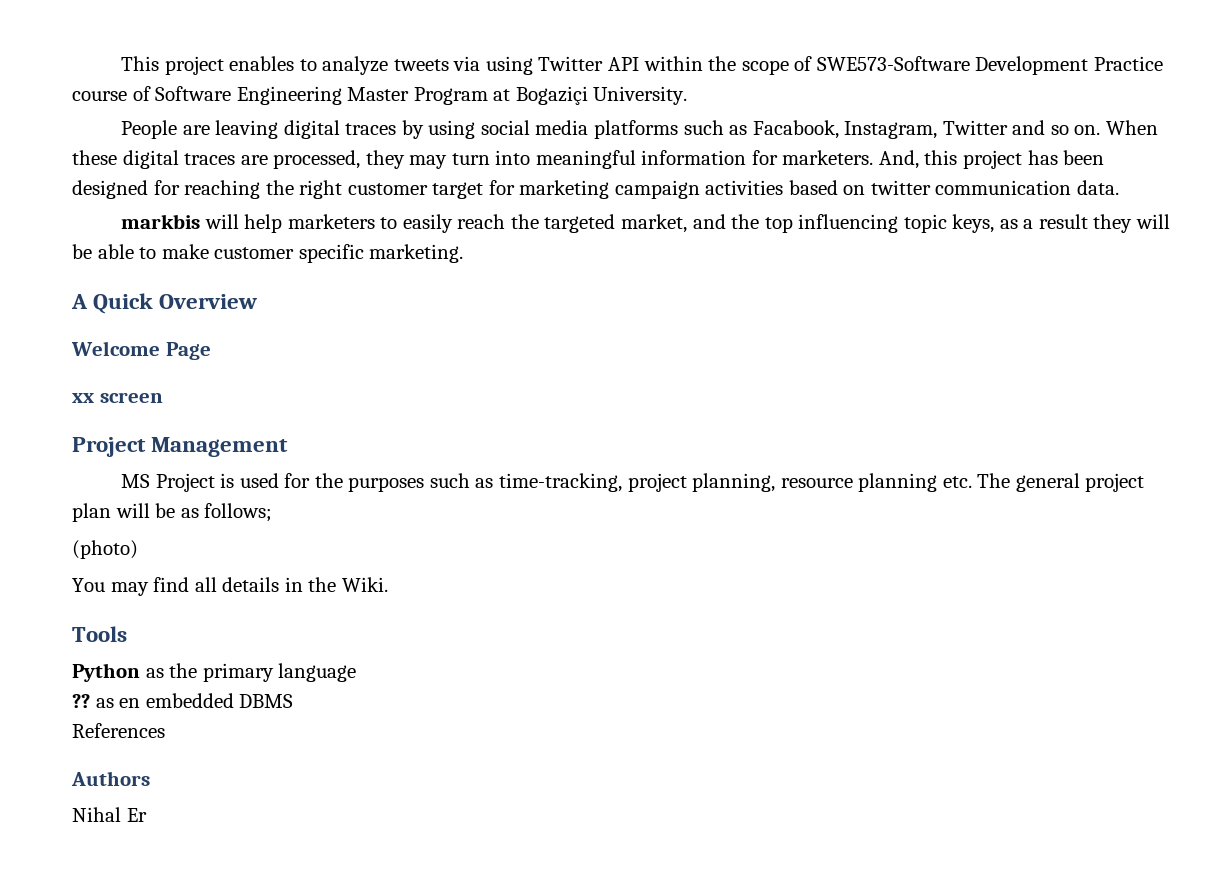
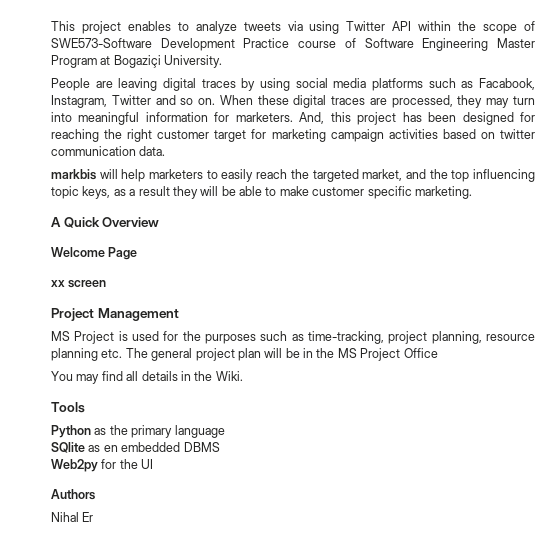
[180,503,273,522] [72,540,138,559] as follows; // (photo) -> [303,348,438,361] in the MS Project Office
[72,694,90,708] ?? -> [51,442,85,453] SQlite
[72,723,165,738] References -> [51,459,154,472] Web2py for the UI

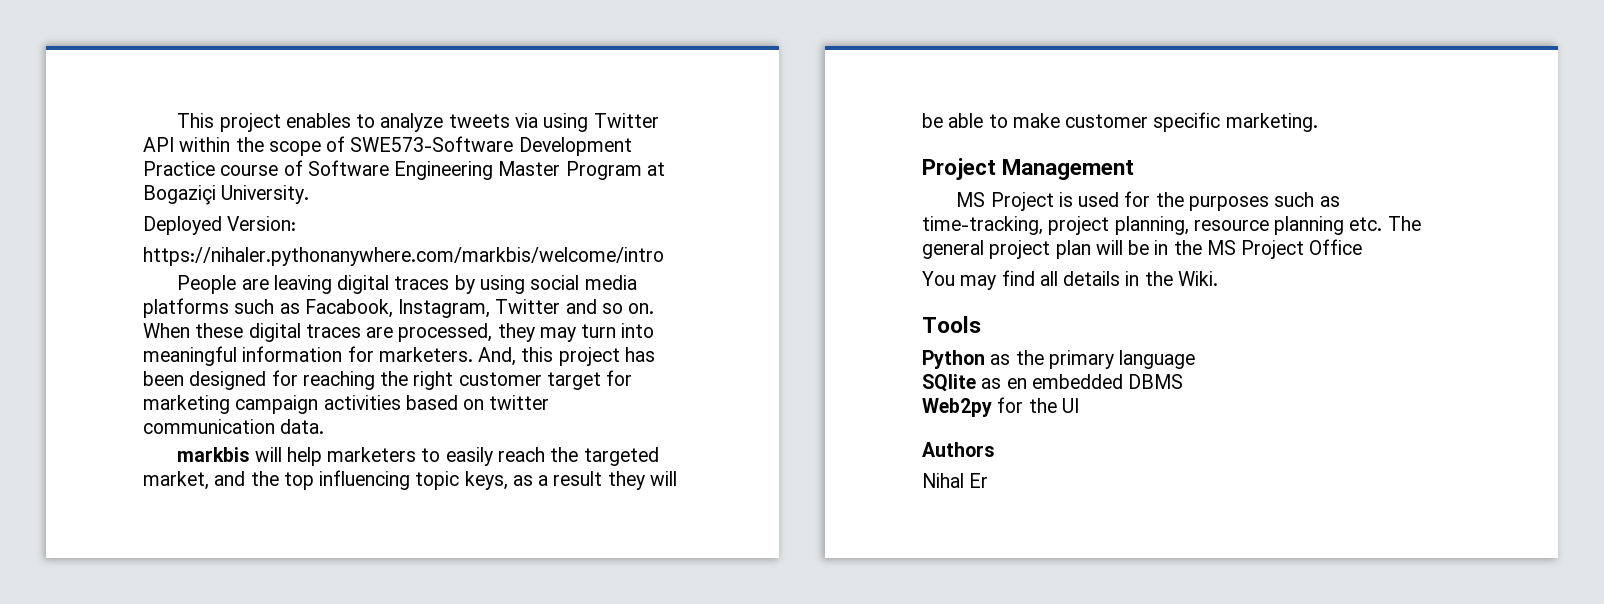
(223, 61) none -> [143,216,297,235] [143,247,664,266] // Deployed Version: // https://nihaler.pythonanywhere.com/markbis/welcome/intro
[51,217,160,228] [51,247,138,260] [51,280,107,288] // A Quick Overview // Welcome Page // xx screen -> (1318, 122) none

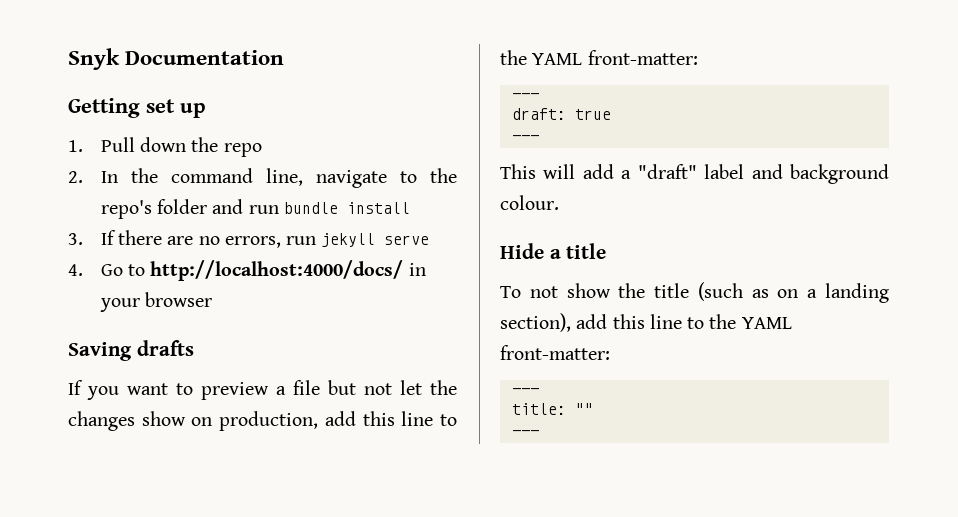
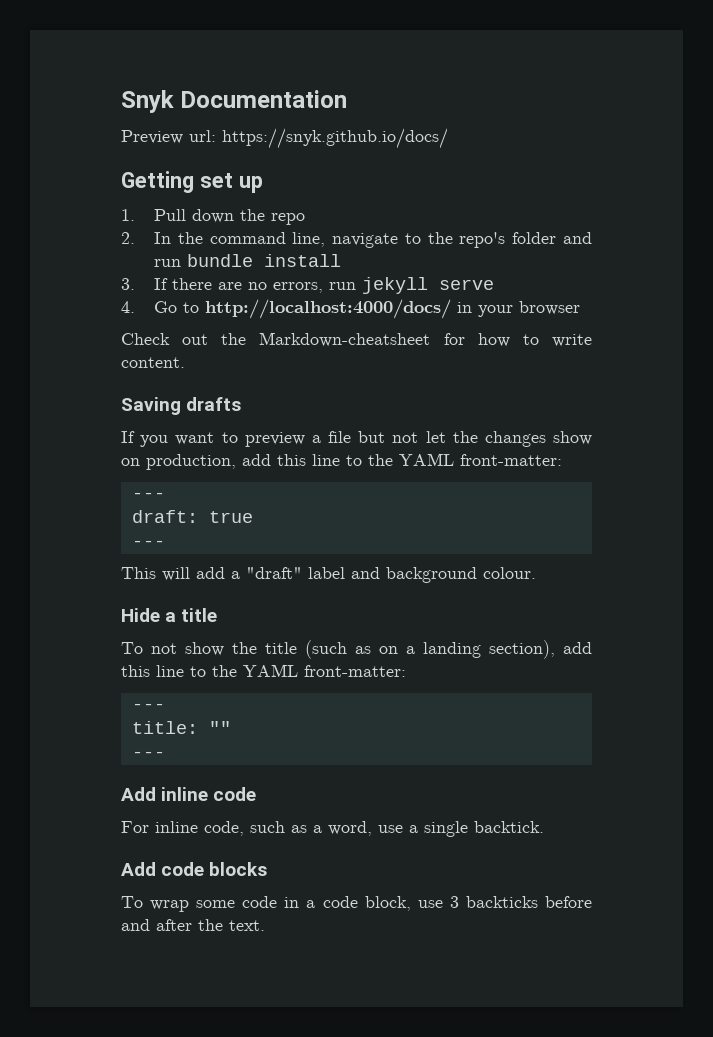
(285, 57) none -> [121,128,448,149] // Preview url: https://snyk.github.io/docs/
(213, 299) none -> [121,332,593,347] [121,357,185,368] // Check out the Markdown-cheatsheet for how to write content.
(539, 433) none -> [121,787,257,801] [121,821,544,837] [121,862,268,876] [121,896,592,912] [121,919,265,931] // Add inline code // For inline code, such as a word, use a single backtick. // Add code blocks // To wrap some code in a code block, use 3 backticks before and after the text.

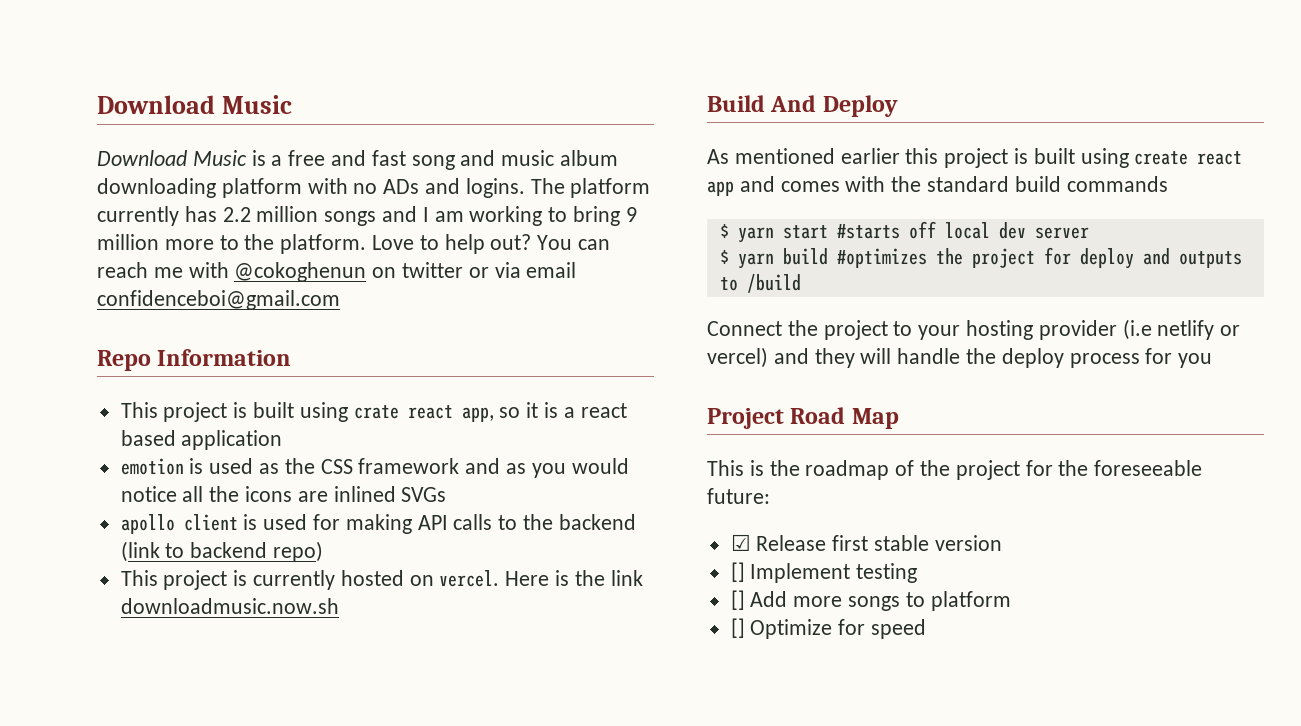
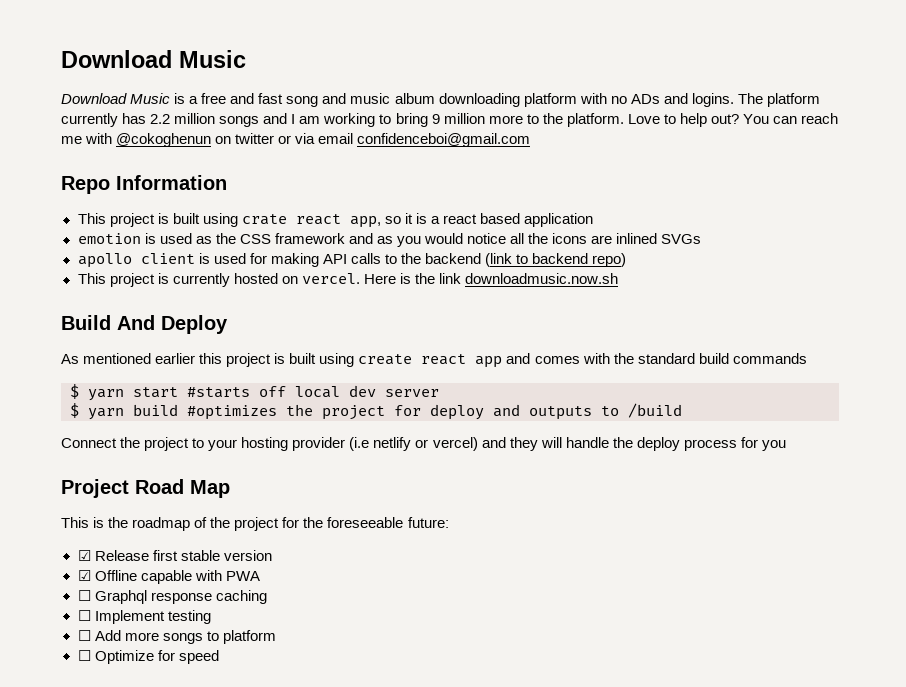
[730,562,745,582] [] -> [77,570,260,584] [77,590,267,604] [77,610,91,621] ☑ Offline capable with PWA // ☐ Graphql response caching // ☐
[730,590,745,610] [] -> [77,630,91,641] ☐
[730,618,745,638] [] -> [77,650,91,661] ☐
::::::::
### [Problem]
Nothing in the entries above should change when they are printed again, except that the pictures are dropped.

### [Answer section]
[180,503,273,522] [72,540,138,559] as follows; // (photo) -> [303,348,438,361] in the MS Project Office
[72,694,90,708] ?? -> [51,442,85,453] SQlite
[72,723,165,738] References -> [51,459,154,472] Web2py for the UI

(223, 61) none -> [143,216,297,235] [143,247,664,266] // Deployed Version: // https://nihaler.pythonanywhere.com/markbis/welcome/intro
[51,217,160,228] [51,247,138,260] [51,280,107,288] // A Quick Overview // Welcome Page // xx screen -> (1318, 122) none

(285, 57) none -> [121,128,448,149] // Preview url: https://snyk.github.io/docs/
(213, 299) none -> [121,332,593,347] [121,357,185,368] // Check out the Markdown-cheatsheet for how to write content.
(539, 433) none -> [121,787,257,801] [121,821,544,837] [121,862,268,876] [121,896,592,912] [121,919,265,931] // Add inline code // For inline code, such as a word, use a single backtick. // Add code blocks // To wrap some code in a code block, use 3 backticks before and after the text.

[730,562,745,582] [] -> [77,570,260,584] [77,590,267,604] [77,610,91,621] ☑ Offline capable with PWA // ☐ Graphql response caching // ☐
[730,590,745,610] [] -> [77,630,91,641] ☐
[730,618,745,638] [] -> [77,650,91,661] ☐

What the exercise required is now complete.